El comerciante que cambió su vida por un salmo: la historia del primer diácono de Güemes
¿Qué llevó a un comerciante a dejar su vida tranquila para servir a Dios? La historia de Máximo Bejarano, el primer diácono de Güemes, es un ejemplo de fe inquebrantable.
Máximo Bejarano, un comerciante de 54 años, padre de 7 hijos, se convirtió en el primer Diácono Permanente de la historia del departamento de Güemes. Su consagración tuvo lugar en la capilla Sagrado Corazón de Jesús, en barrio Castañares, y fue oficiada por el Arzobispado de Salta.
Bejarano compartió la ceremonia con otros dos consagrantes: Fernando Hilarión Romero y Celso Pastrana. "Es muy grande lo que recibí, me hizo sentir muy emocionado, espero realizar una buena tarea para la gloria de Dios", expresó el flamante diácono, visiblemente conmovido.
El momento que lo cambió todo
La historia de Bejarano con la fe comenzó hace más de dos décadas, cuando tenía 32 años y ya era padre de 4 hijos. Su hija mayor se preparaba para la Primera Comunión y la maestra de catecismo le pidió que le comprara una Biblia.
"Cuando llegué a mi negocio la puse sobre el mostrador y comencé a hojear, la abrí justo en un salmo que me cambió la vida, Jeremías 1:4", recordó.
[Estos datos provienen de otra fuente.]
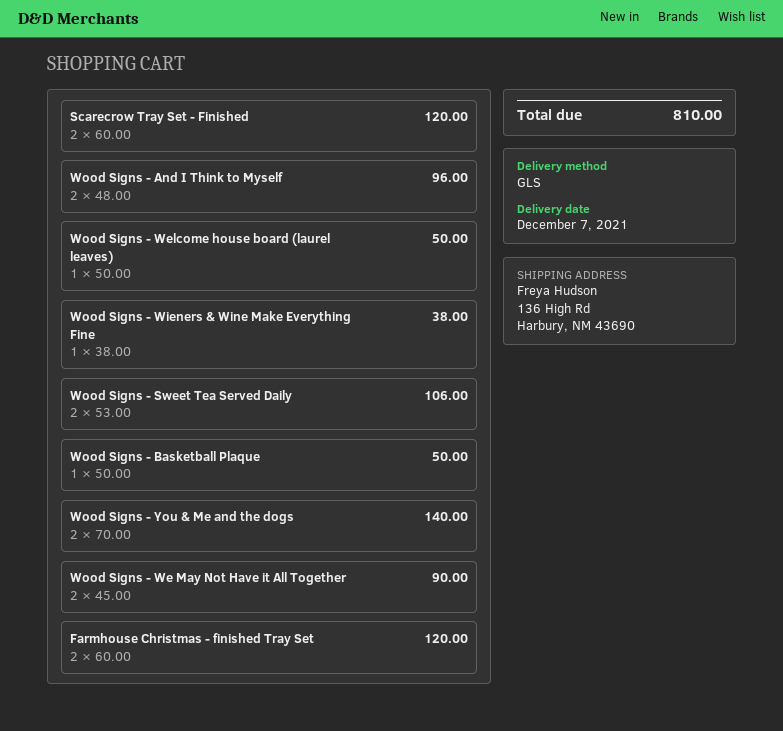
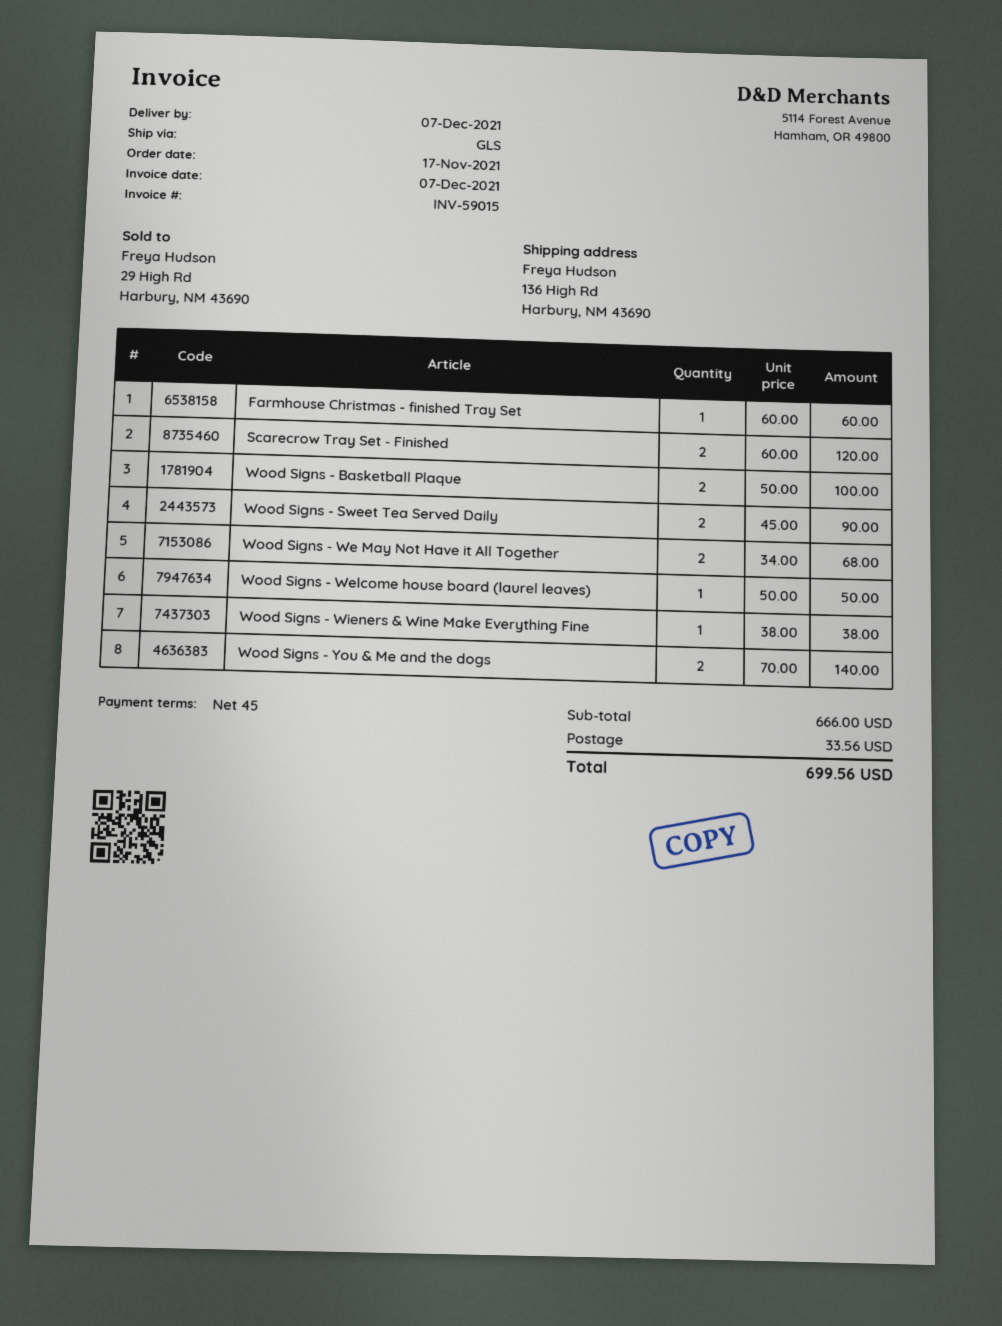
Wood Signs - And I Think to Myself: 2 x 48.00 = 96.00 -> none
Wood Signs - Sweet Tea Served Daily: 2 x 53.00 = 106.00 -> 2 x 45.00 = 90.00
Wood Signs - Basketball Plaque: 1 x 50.00 = 50.00 -> 2 x 50.00 = 100.00
Wood Signs - We May Not Have it All Together: 2 x 45.00 = 90.00 -> 2 x 34.00 = 68.00
Farmhouse Christmas - finished Tray Set: 2 x 60.00 = 120.00 -> 1 x 60.00 = 60.00
shipping: none -> 33.56
total: 810.00 -> 699.56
El pasaje, que dice "Antes que tú nacieras yo te conocía, antes que te formaras en el vientre de tu madre yo te consagré a ser profeta de tu nación", resonó profundamente en él.
"Esas palabras me llegaron tanto que sentí que era Dios quién me hablaba", confesó Bejarano, quien nunca antes había leído la Biblia. Desde ese día, decidió profundizar sus conocimientos y buscar respuestas en la Iglesia.
Un camino de dedicación
Bejarano se acercó a la Parroquia Santa Rosa de Lima, donde comenzó como colaborador detrás del telón. Su compromiso lo llevó a ocupar roles cada vez más visibles: primero como colaborador, luego como Ministro de la Eucaristía, cargo que ejerció durante muchos años, y después como Lector.
Paralelamente, decidió ingresar al seminario. Su rutina era exigente: estudiaba desde las 0 hasta las 3 de la madrugada, sin descuidar sus actividades parroquiales ni su familia.
Qué puede hacer un Diácono Permanente
Como Diácono Permanente, Bejarano obtuvo facultades litúrgicas importantes: puede bautizar solemnemente, asistir y bendecir matrimonios en nombre de la Iglesia, presidir ritos de exequias y funerales, proclamar el Evangelio y predicar la homilía durante la misa.
Sin embargo, hay funciones que no le corresponden: no puede consagrar la Eucaristía, celebrar la misa, confesar a los fieles ni administrar el sacramento de la unción de los enfermos.
Su primera actividad oficial fue en la fiesta de San Cayetano, donde ya comenzó a ejercer su nuevo ministerio.